JD Supra Cookies. We place our own cookies on your computer to track certain information about you while you are using our Website and Services. For example, we place a session cookie on your computer each time you visit our Website. We use these cookies to allow you to log-in to your subscriber account. In addition, through these cookies we are able to collect information about how you use the Website, including what browser you may be using, your IP address, and the URL address you came from upon visiting our Website and the URL you next visit (even if those URLs are not on our Website). We also utilize email web beacons to monitor whether our emails are being delivered and read. We also use these tools to help deliver reader analytics to our authors to give them insight into their readership and help them to improve their content, so that it is most useful for our users.

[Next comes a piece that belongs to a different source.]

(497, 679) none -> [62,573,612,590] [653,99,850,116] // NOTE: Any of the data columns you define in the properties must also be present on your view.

Analytics/Performance Cookies. JD Supra also uses the following analytic tools to help us analyze the performance of our Website and Services as well as how visitors use our Website and Services:

  • HubSpot - For more information about HubSpot cookies, please visit legal.hubspot.com/privacy-policy.
  • New Relic - For more information on New Relic cookies, please visit www.newrelic.com/privacy.
  • Google Analytics - For more information on Google Analytics cookies, visit www.google.com/policies. To opt-out of being tracked by Google Analytics across all websites visit http://tools.google.com/dlpage/gaoptout. This will allow you to download and install a Google Analytics cookie-free web browser.

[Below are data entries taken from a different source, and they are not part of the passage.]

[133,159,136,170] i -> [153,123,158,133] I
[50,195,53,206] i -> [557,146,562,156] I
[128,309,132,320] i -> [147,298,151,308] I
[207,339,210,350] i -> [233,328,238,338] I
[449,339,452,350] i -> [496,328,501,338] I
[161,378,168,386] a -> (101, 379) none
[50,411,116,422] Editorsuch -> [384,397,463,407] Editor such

Facebook, Twitter and other Social Network Cookies. Our content pages allow you to share content appearing on our Website and Services to your social media accounts through the "Like," "Tweet," or similar buttons displayed on such pages. To accomplish this Service, we embed code that such third party social networks provide and that we do not control. These buttons know that you are logged in to your social network account and therefore such social networks could also know that you are viewing the JD Supra Website.

Controlling and Deleting Cookies

If you would like to change how a browser uses cookies, including blocking or deleting cookies from the JD Supra Website and Services you can do so by changing the settings in your web browser. To control cookies, most browsers allow you to either accept or reject all cookies, only accept certain types of cookies, or prompt you every time a site wishes to save a cookie. It's also easy to delete cookies that are already saved on your device by a browser.

The processes for controlling and deleting cookies vary depending on which browser you use. To find out how to do so with a particular browser, you can use your browser's "Help" function or alternatively, you can visit http://www.aboutcookies.org which explains, step-by-step, how to control and delete cookies in most browsers.

Updates to This Policy

We may update this cookie policy and our Privacy Policy from time-to-time, particularly as technology changes. You can always check this page for the latest version. We may also notify you of changes to our privacy policy by email.